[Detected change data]
****

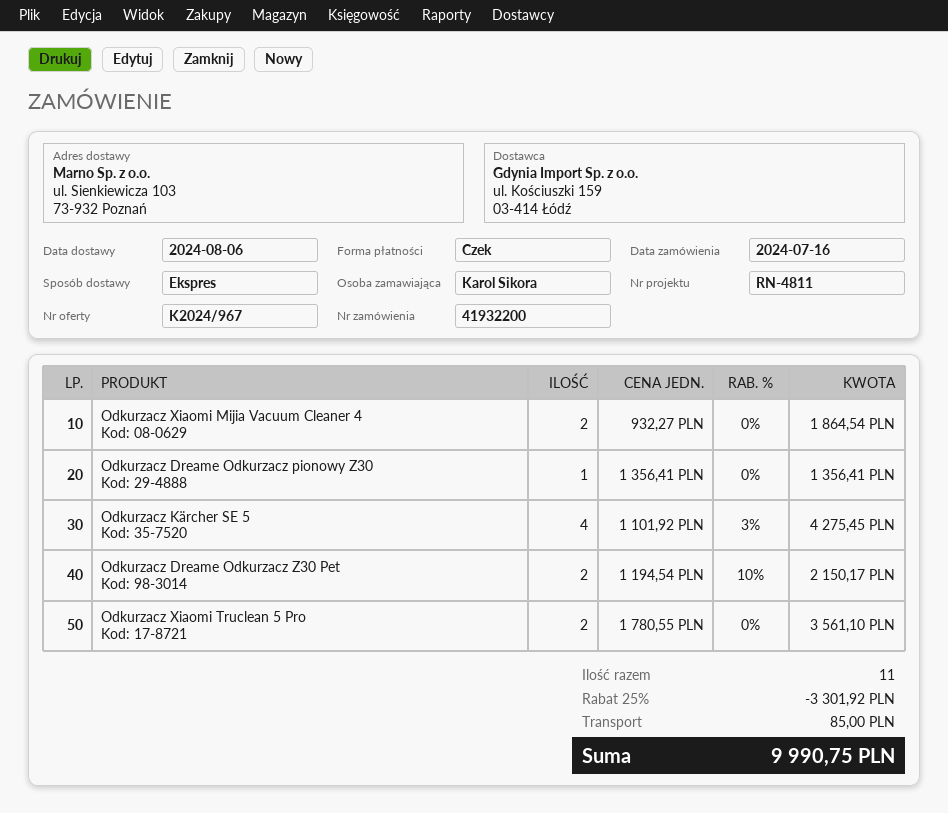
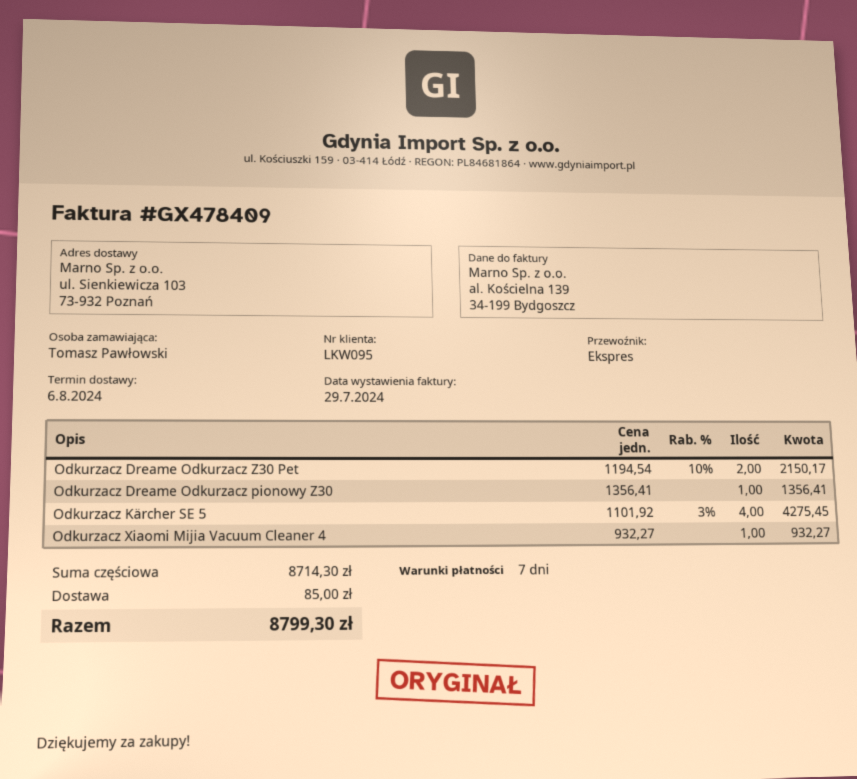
ordered by: Karol Sikora -> Tomasz Pawłowski
Odkurzacz Xiaomi Mijia Vacuum Cleaner 4: 2 x 932.27 = 1864.54 -> 1 x 932.27 = 932.27
Odkurzacz Xiaomi Truclean 5 Pro: 2 x 1780.55 = 3561.10 -> none
discount: 25% = 3301.92 -> none
total: 9990.75 -> 8799.30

****

#### Requirement:
Your answer should hold the line with "Odkurzacz Xiaomi Truclean" and each line after it to the end of the data, retyped exactly. Include no other lines.

#### Exercise answer:
Odkurzacz Xiaomi Truclean 5 Pro: 2 x 1780.55 = 3561.10 -> none
discount: 25% = 3301.92 -> none
total: 9990.75 -> 8799.30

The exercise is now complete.